You mention OSFP.  Assuming you have two equal cost paths, what happens when you send just one flow to the router supporting ECMP?

Fast path routing or CEF (default), both, do per flow load balancing.  This means they either round-robin or hash individual flows across the multiple paths (i.e. per destination), accomplishing load sharing (as multiple paths will share the load), but for one flow, it will only be sent across one path/link, i.e. no load balancing.

In the same situation, if you send a second flow, it may, or may not, be directed to a different link.  If it's sent to the link already being used, clearly there's still no load balancing (and, it appears, no load sharing).  However, even if sent to another link, consider if this flow only has 1/10 the traffic of the other flow.  You have load sharing, but link usage isn't balanced, so no (true) load balancing.

Before considering load balancing, assume we have lots of flows, either concurrently, or over some "longer" period.  For such, your multiple paths/links will likely show an "average" equal load usage, so then it appears we do have load balancing.

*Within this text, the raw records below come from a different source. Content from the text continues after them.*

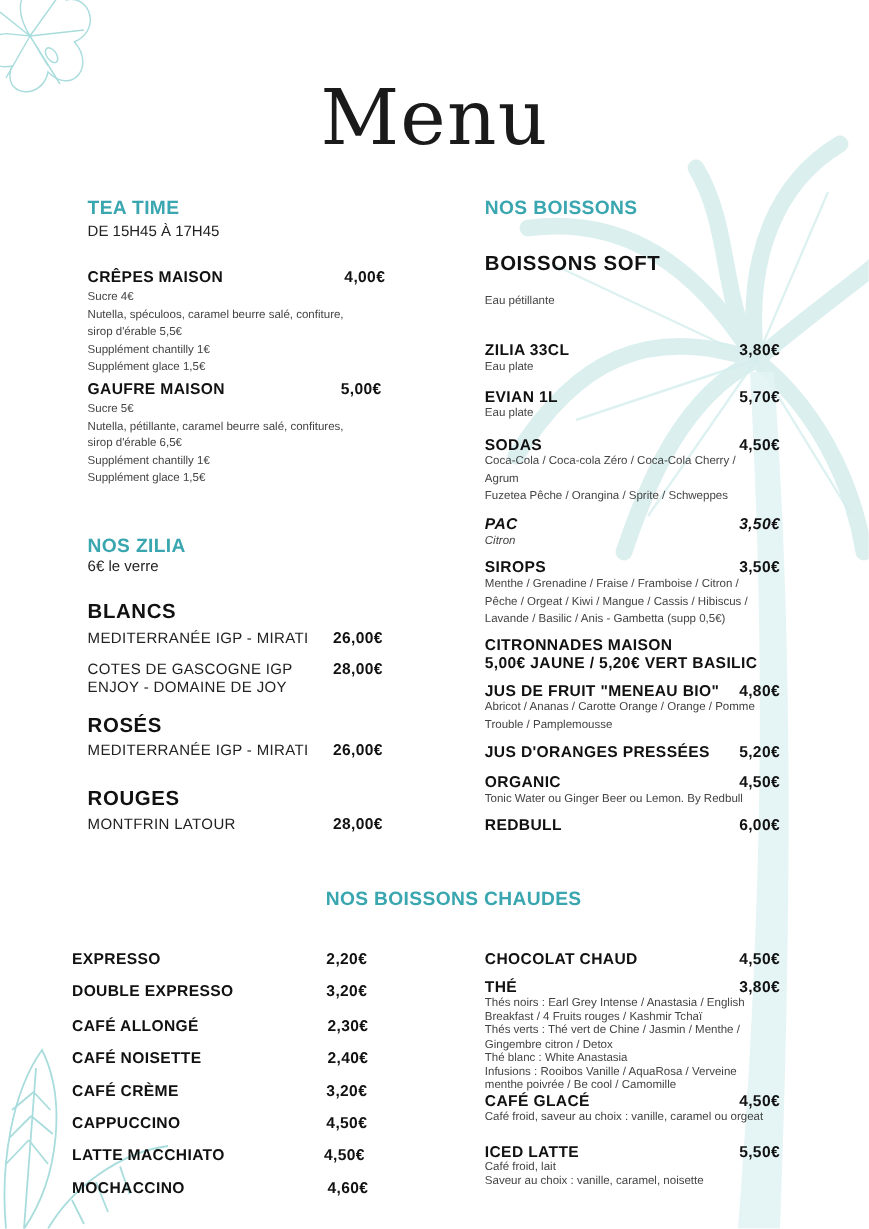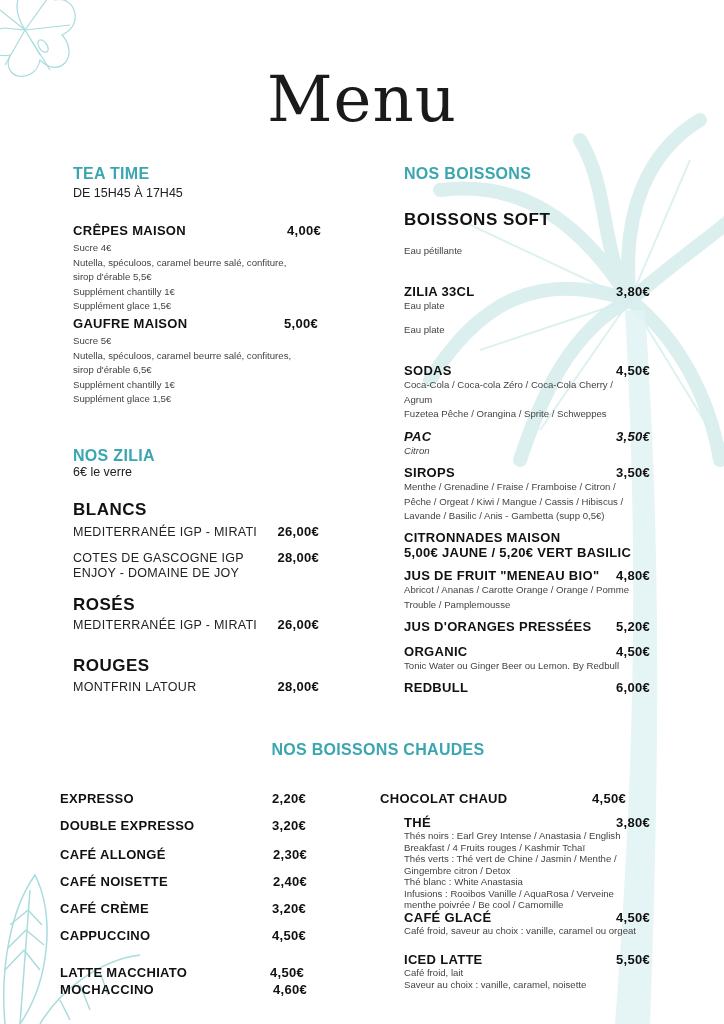--- a/index.html
+++ b/index.html
@@ -148,6 +148,10 @@
   <div class="desc">Eau plate</div>
 </div>
 <div class="item" style="left:404px; top:323px; width:246px;">
+  <div class="row">
+      <span class="name">EVIAN 1L</span>
+      <span class="price">5,70€</span>
+    </div>
   <div class="desc">Eau plate</div>
 </div>
 <div class="item" style="left:404px; top:363px; width:246px;">

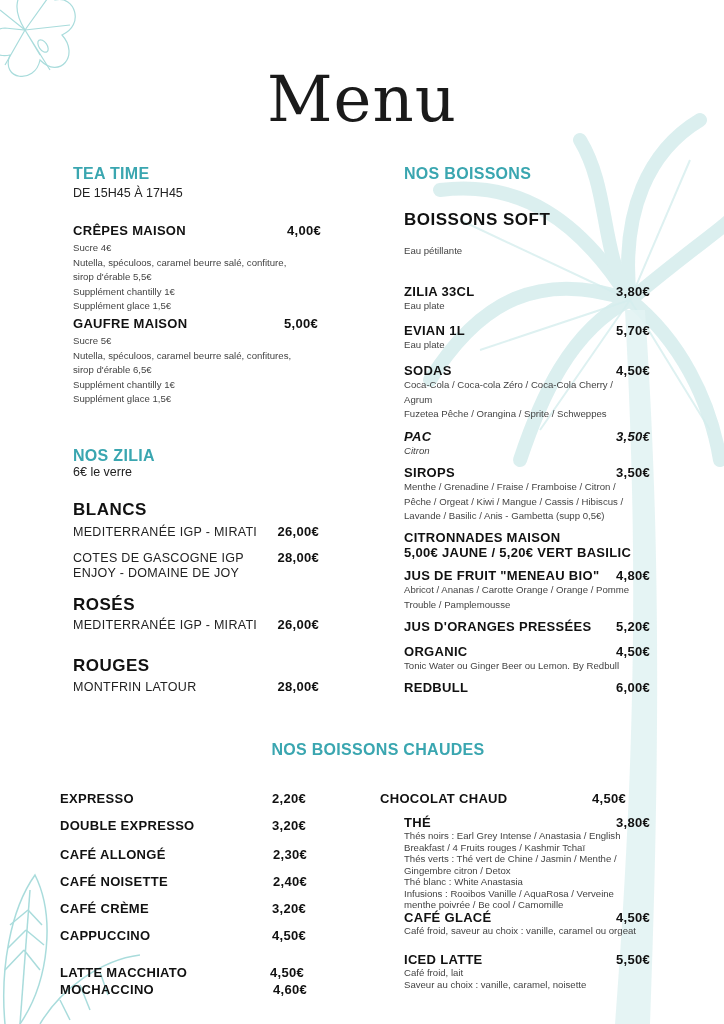--- a/index.html
+++ b/index.html
@@ -94,7 +94,7 @@
     <span class="price">5,00€</span>
   </div>
   <div class="desc" style="margin-top:3px;">Sucre 5€</div>
-  <div class="desc">Nutella, spéculoos, caramel beurre salé, confitures,</div>
+  <div class="desc">Nutella, pétillante, caramel beurre salé, confitures,</div>
   <div class="desc">sirop d'érable 6,5€</div>
   <div class="desc">Supplément chantilly 1€</div>
   <div class="desc">Supplément glace 1,5€</div>

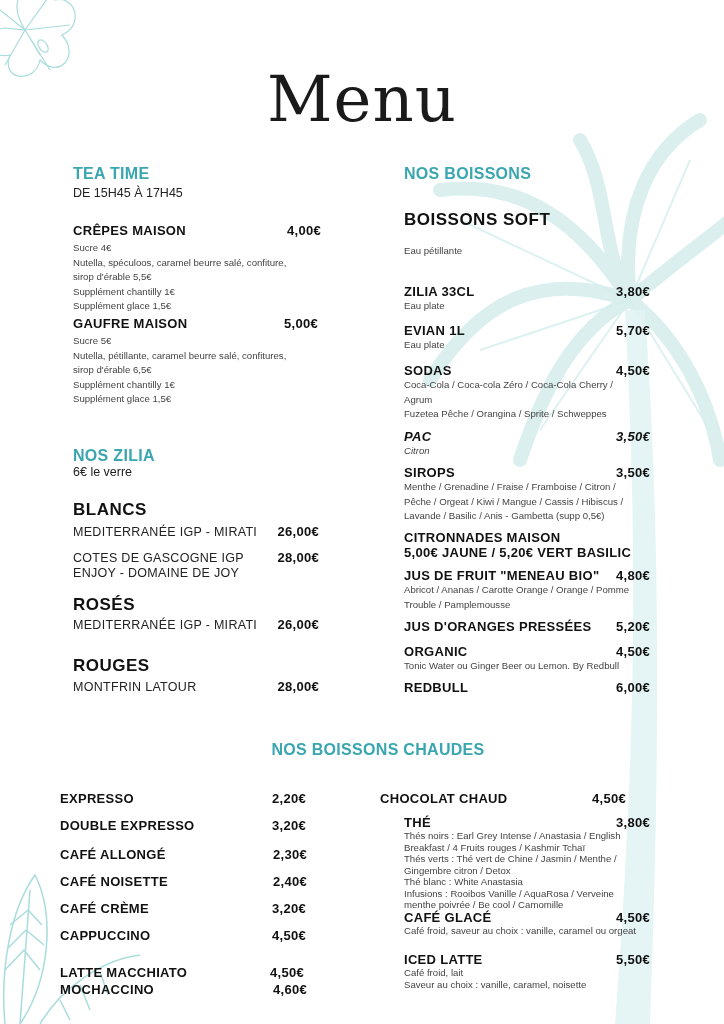--- a/index.html
+++ b/index.html
@@ -262,7 +262,7 @@
     </div>
   </div>
 
-<div class="item" style="left:380px; top:791px; width:246px;text-align:right;">
+<div class="item" style="left:404px; top:791px; width:246px;text-align:right;">
     <div class="row">
       <span class="name">CHOCOLAT CHAUD</span>
       <span class="price">4,50€</span>

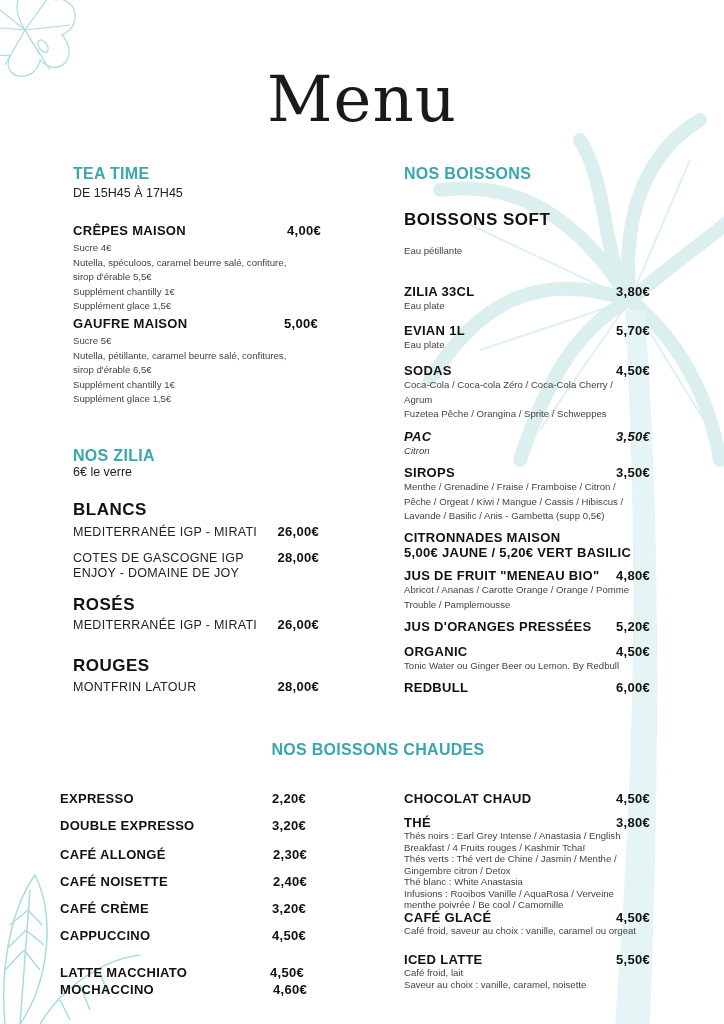--- a/index.html
+++ b/index.html
@@ -249,7 +249,7 @@
       <span class="price">4,50€</span>
     </div>
   </div>
-<div class="item" style="left:60px; top:955px; width:244px;margin-top:10px;">
+<div class="item" style="left:60px; top:955px; width:244px;">
     <div class="row">
       <span class="name">LATTE MACCHIATO</span>
       <span class="price">4,50€</span>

Going back to just a single flow, if routing is now done per packet, often you'll get a very equal load across your multiple paths.  This also holds true adding additional flows.  So, now it appears we have real load balancing.

But we don't.  Why not?  Well consider there's no active analysis being done on actual path/link loading.  Suppose one single flow is comprised of packets that have been fragmented, i.e. MTU sized packet followed by a small (what was the excess of the MTU) prior packet.  If doing packet-by-packet, all the MTU sized packets are sent down one path/link and the other small packets are sent down another path/link, path/link loading will not be equal.

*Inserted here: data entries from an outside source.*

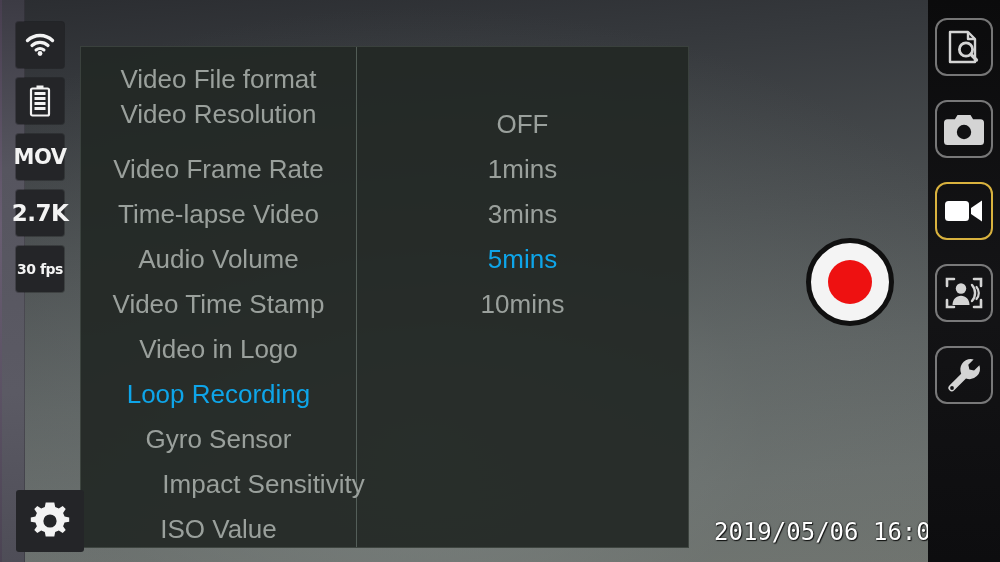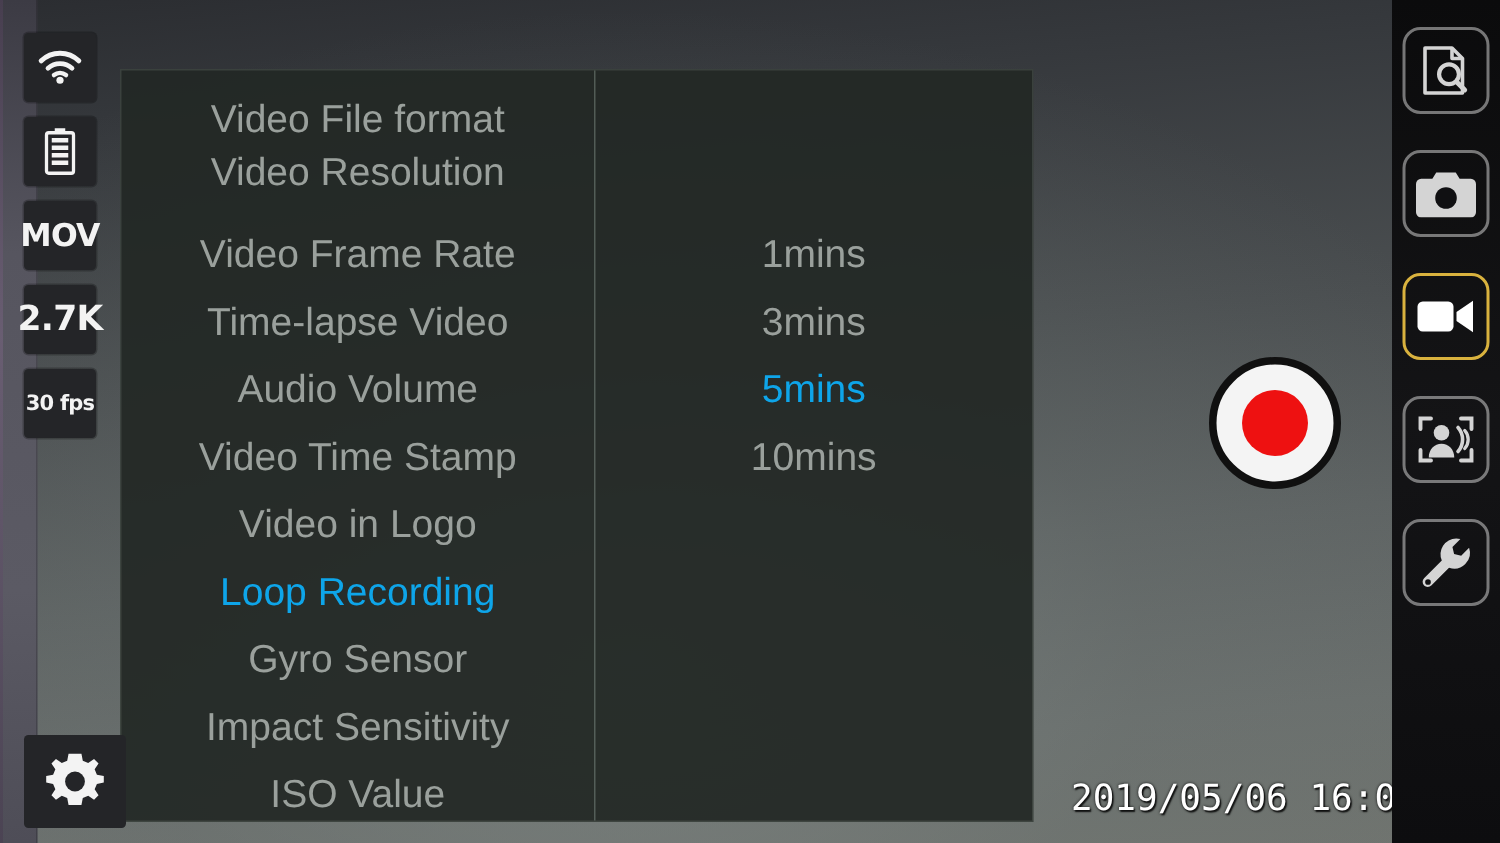--- a/index.html
+++ b/index.html
@@ -60,7 +60,7 @@
     display:flex;z-index:4;
   }
   #menu-list{
-    width:316px;height:100%;position:relative;
+    width:276px;height:100%;position:relative;
     border-right:1px solid rgba(158,176,166,0.38);
     box-sizing:border-box;
     text-decoration:underline;

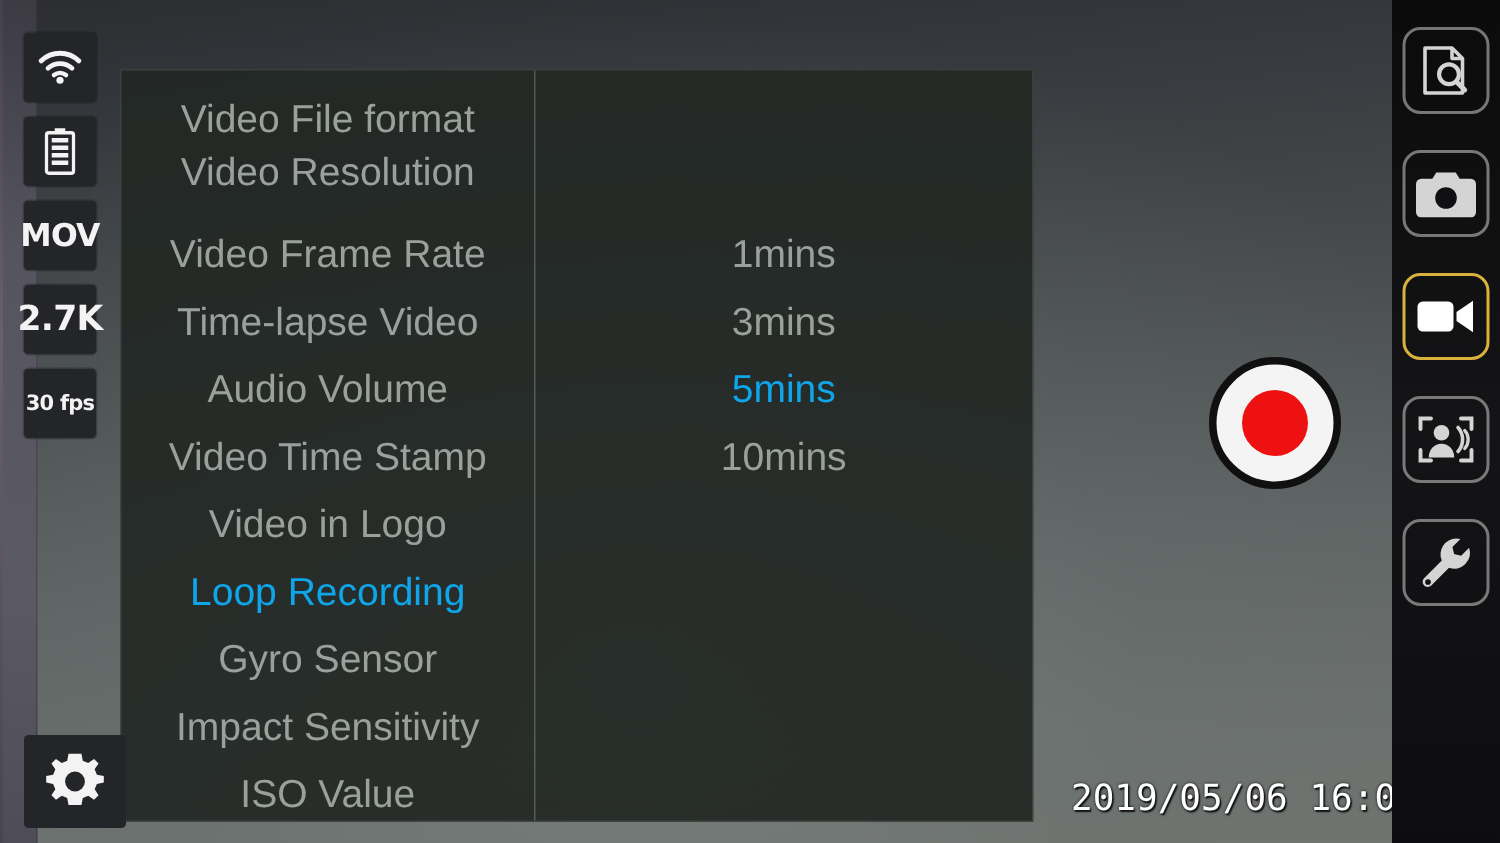--- a/index.html
+++ b/index.html
@@ -190,6 +190,7 @@
         <div class="opt dim" style="top: 464px;">ISO Value</div>
       </div>
     <div id="value-list">
+        <div class="opt dim" style="top: 59px;">OFF</div>
         <div class="opt dim" style="top: 104px;">1mins</div>
         <div class="opt dim" style="top: 149px;">3mins</div>
         <div class="opt selected" style="top: 194px;">5mins</div>

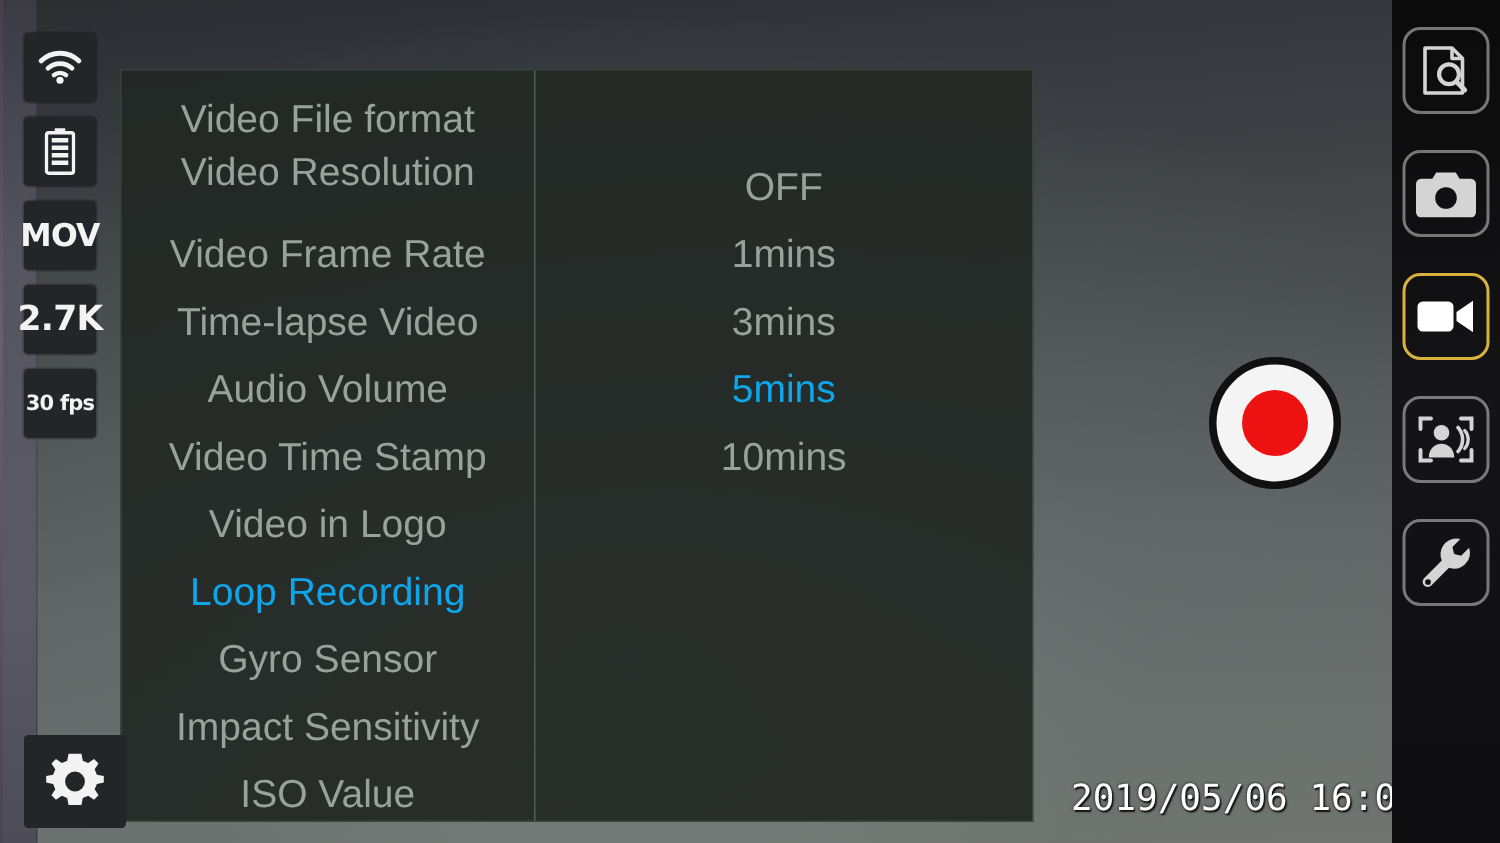--- a/index.html
+++ b/index.html
@@ -186,7 +186,7 @@
         <div class="opt dim" style="top: 284px;">Video in Logo</div>
         <div class="opt selected" style="top: 329px;">Loop Recording</div>
         <div class="opt dim" style="top: 374px;">Gyro Sensor</div>
-        <div class="opt dim" style="top: 419px;">Impact Sensitivity</div>
+        <div class="opt dim" style="top: 419px; padding-left: 45px;">Impact Sensitivity</div>
         <div class="opt dim" style="top: 464px;">ISO Value</div>
       </div>
     <div id="value-list">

The closest Cisco technology, of which I'm familiar, which does (dynamic based on load analysis) path/link load balancing is PfR, although it's done across flows. (I.e. it will redirect flows, to different paths/links, balance loading as much as possible, including proportionally.)

I agree with Joseph that this question is about semantics. In most discussion/documentation the terms are used interchangeably. But if you get into the details there is a difference. Load balance describes equal amount of traffic on each link and load share describes some traffic on each link. With the possible exception of ppp multilink Cisco does not do balancing but does do sharing.

HTH

Rick

Rick, wonderful mention of MLPPP!  Forgot all about it, and, indeed, it's a great example of load balancing.

(Not to distract from Rick suggesting it [it's a fantastic example]) one major "issue" of MLPPP, it generally couldn't be used with "higher" (beyond, say a couple of T1s/E1s) bandwidths because it was so CPU intensive (of a least it used to be).

I also vaguely recall (?) it had a few "quirks" that might preclude it from actually achieving exactly balanced link usage.  (Possible [?] "quirks",  might have included special MLPPP control info only using one link and/or not splitting too small packets or some corner cases of splitting packets across the links [any of these, if in fact if they were "issues", usually had very little impact against almost perfect load balancing].)

Rick mentioning MLPPP also reminds me of another Cisco technology we used at the same time along side MLPPP, Cisco multi  (8?) serial port (T1/E1) ATM imux cards.  These, I recall, round-robin ATM cells across the links, achieving very nice load balancing without taxing the CPU of the router.